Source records
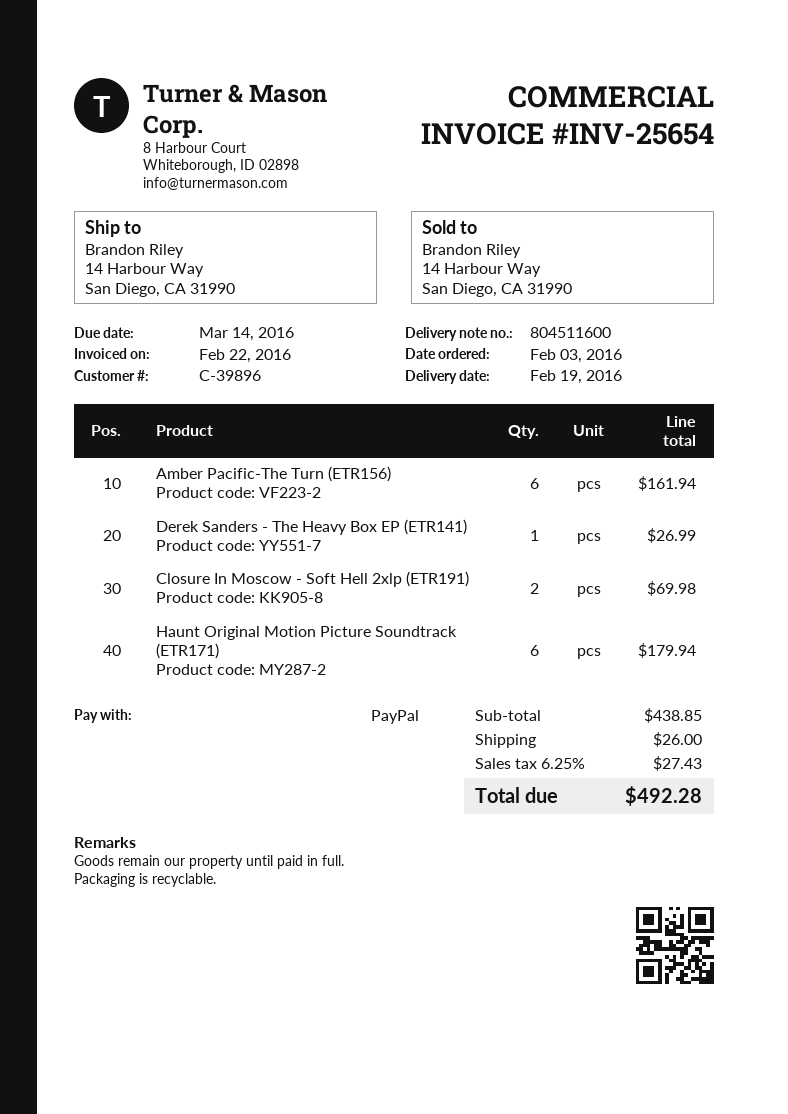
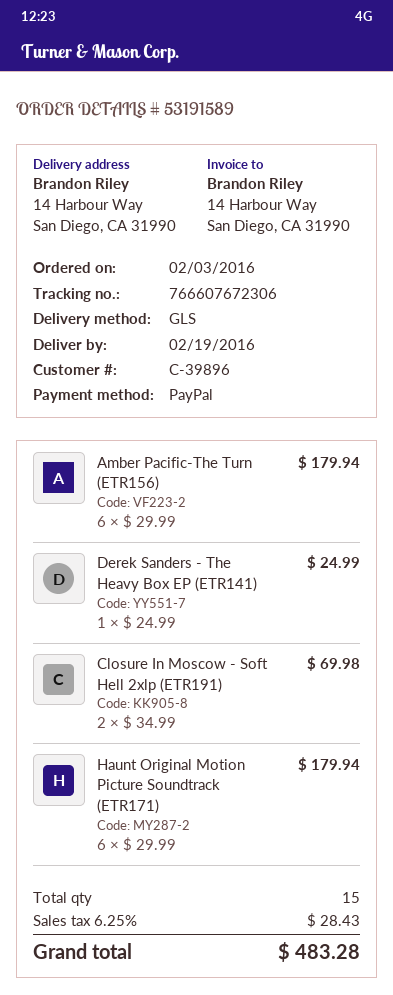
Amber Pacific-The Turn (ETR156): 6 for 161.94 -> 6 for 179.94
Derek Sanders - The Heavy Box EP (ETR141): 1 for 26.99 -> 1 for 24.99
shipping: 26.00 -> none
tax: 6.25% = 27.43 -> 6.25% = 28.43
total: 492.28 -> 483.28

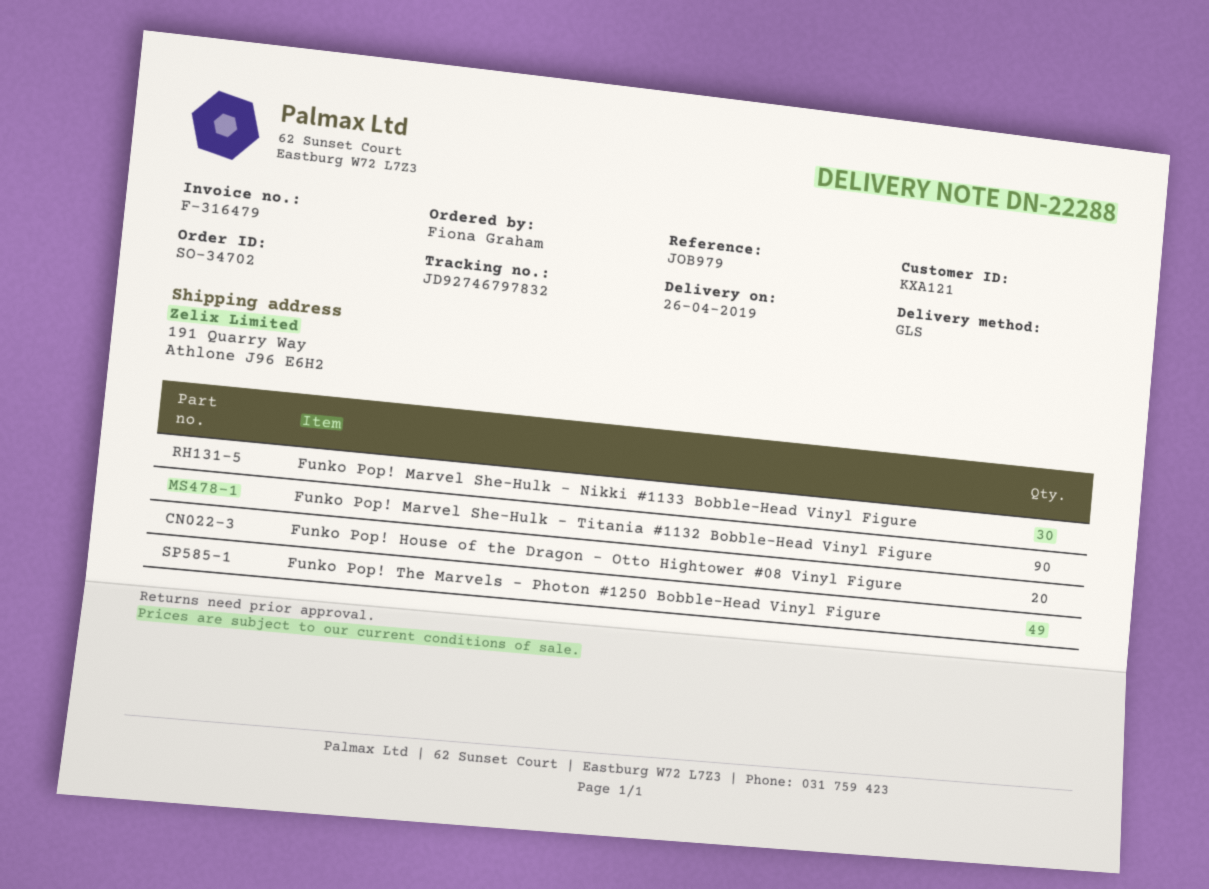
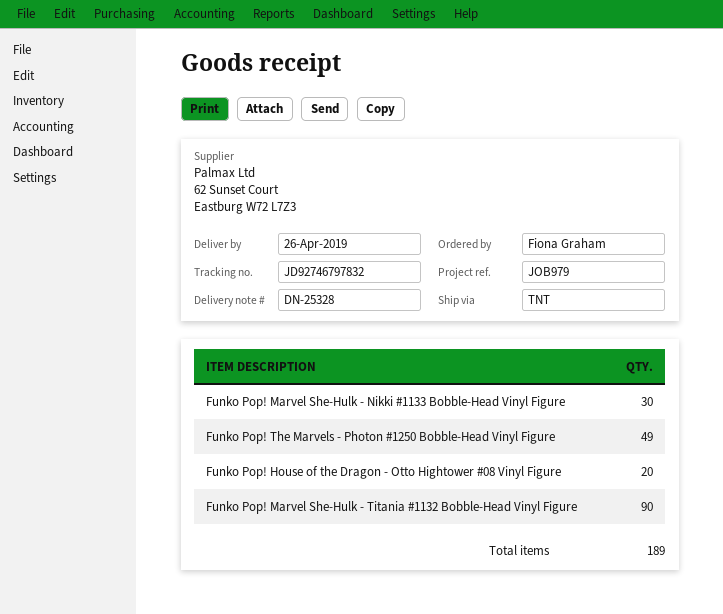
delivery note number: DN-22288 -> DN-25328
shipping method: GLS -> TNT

...

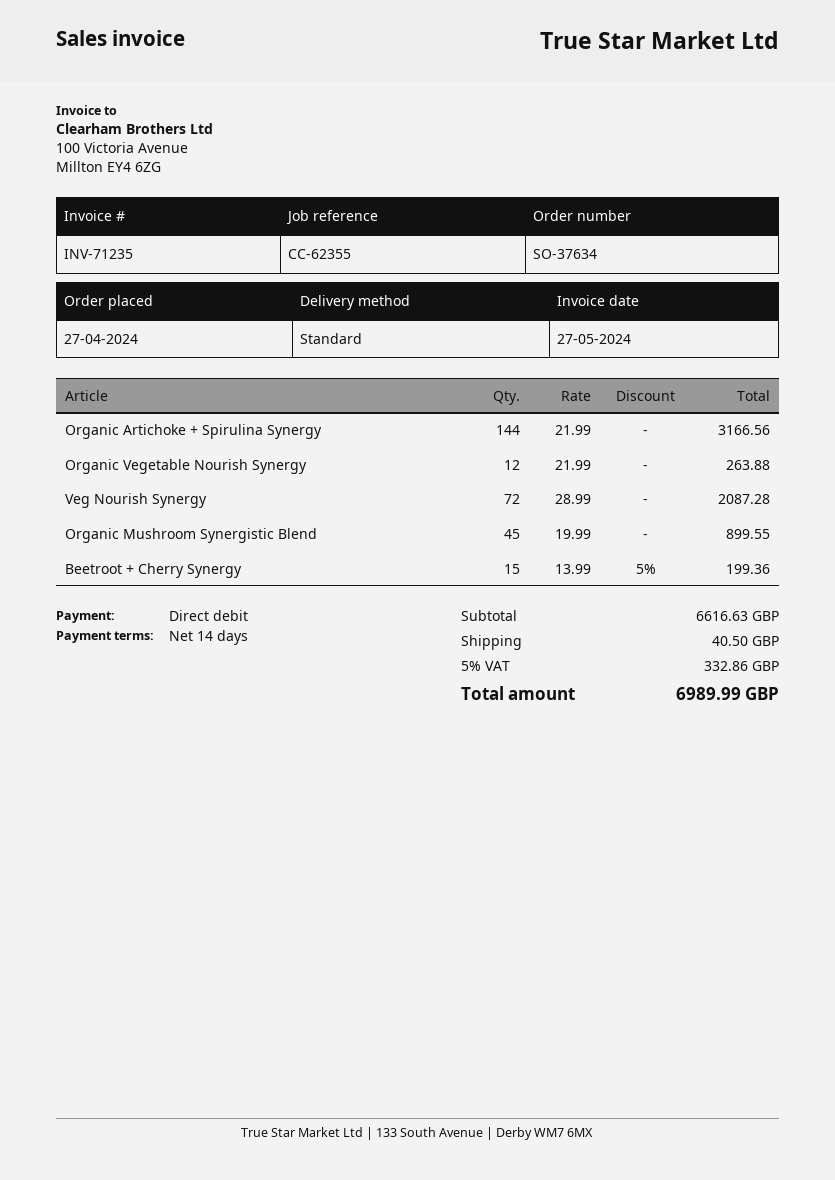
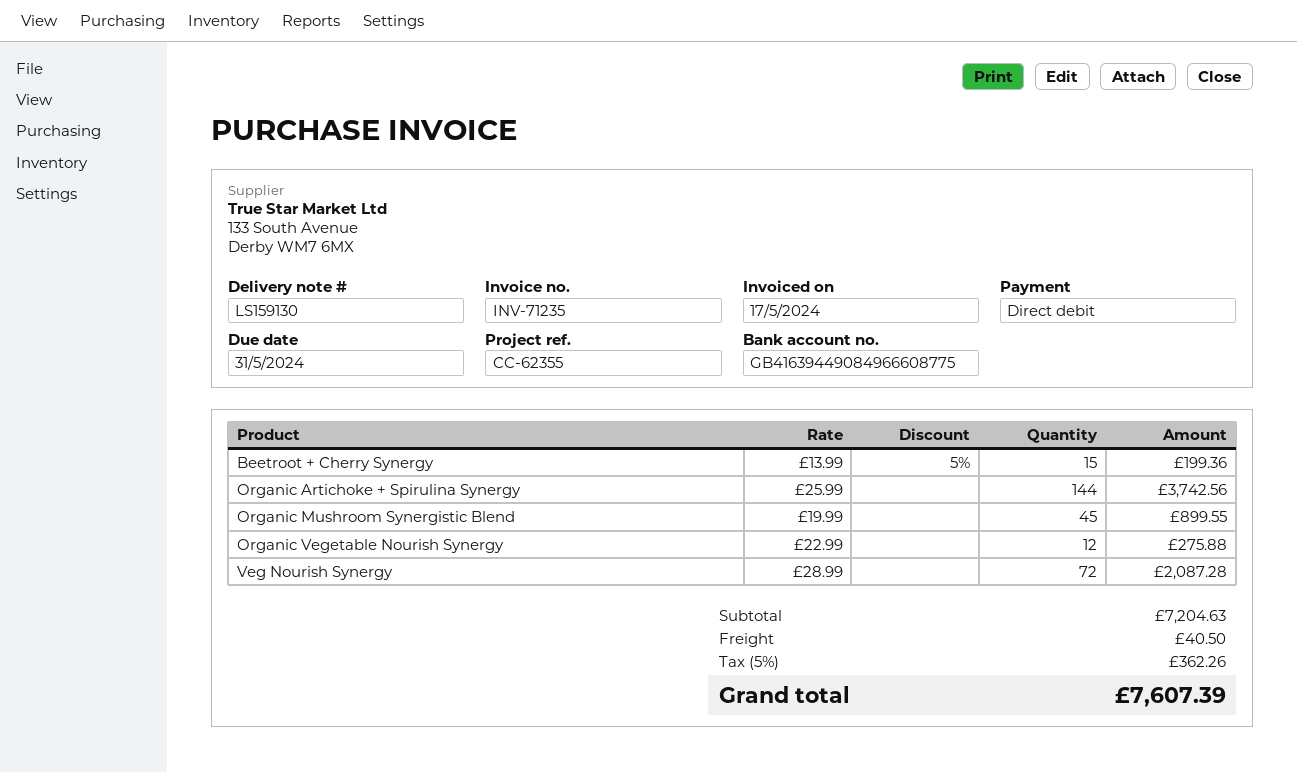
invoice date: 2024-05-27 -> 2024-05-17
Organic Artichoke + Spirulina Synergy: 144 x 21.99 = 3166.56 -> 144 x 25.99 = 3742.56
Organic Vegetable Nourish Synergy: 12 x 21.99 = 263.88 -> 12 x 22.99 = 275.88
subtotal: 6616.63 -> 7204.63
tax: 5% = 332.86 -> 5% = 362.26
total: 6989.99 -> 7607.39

* * *

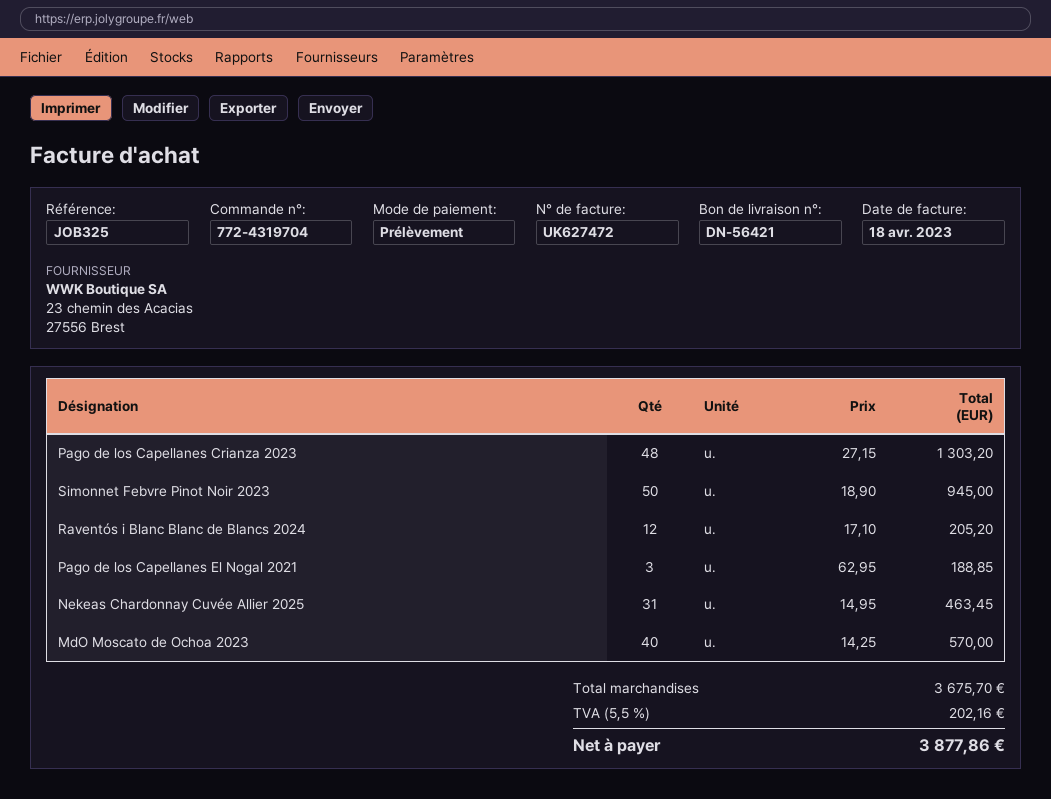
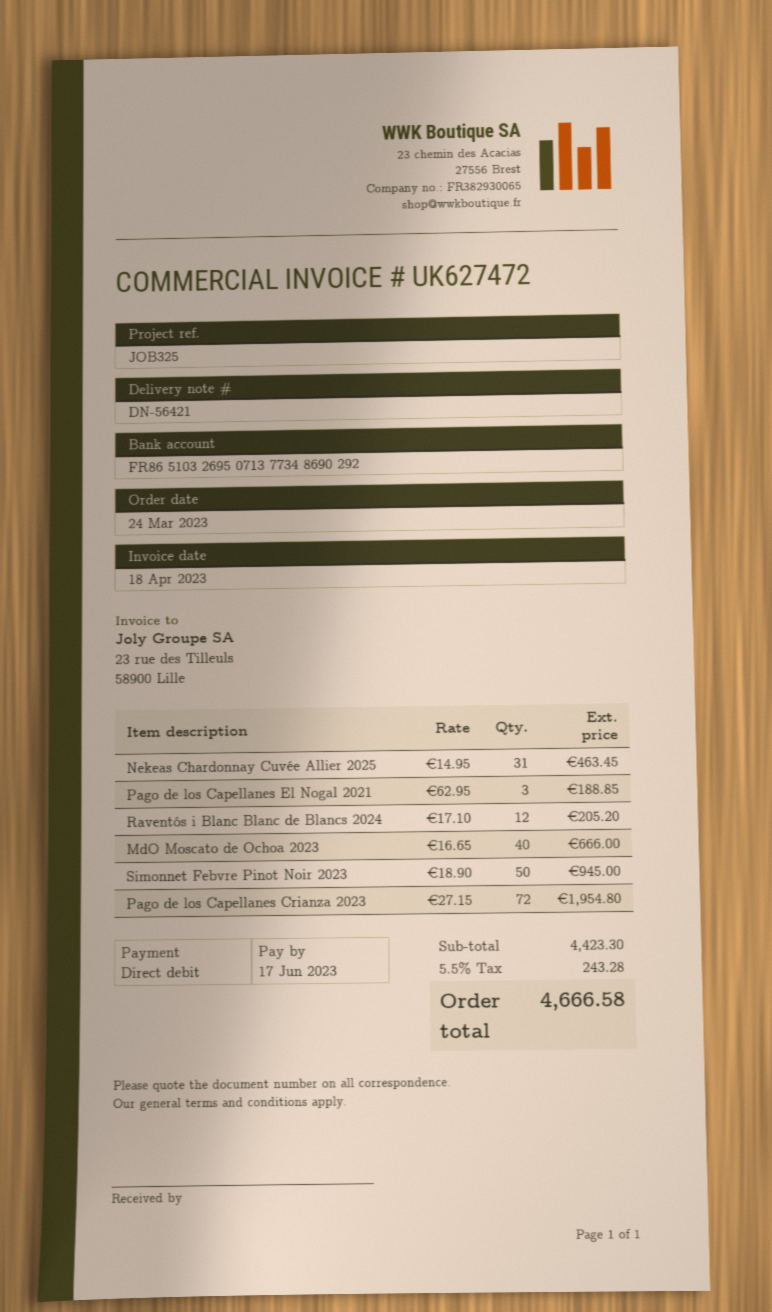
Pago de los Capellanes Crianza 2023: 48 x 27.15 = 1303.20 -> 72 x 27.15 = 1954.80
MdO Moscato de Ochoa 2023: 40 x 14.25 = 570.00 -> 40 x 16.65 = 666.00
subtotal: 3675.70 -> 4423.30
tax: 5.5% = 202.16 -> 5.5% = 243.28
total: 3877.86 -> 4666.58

• _The problem_
Among the records above, a stretch begins at the line containing "Organic Vegetable Nourish" and ends at the line containing "total: 6989.99 -> 7607.39". Restate that stretch word for word, and nothing else.

• _Exercise output_
Organic Vegetable Nourish Synergy: 12 x 21.99 = 263.88 -> 12 x 22.99 = 275.88
subtotal: 6616.63 -> 7204.63
tax: 5% = 332.86 -> 5% = 362.26
total: 6989.99 -> 7607.39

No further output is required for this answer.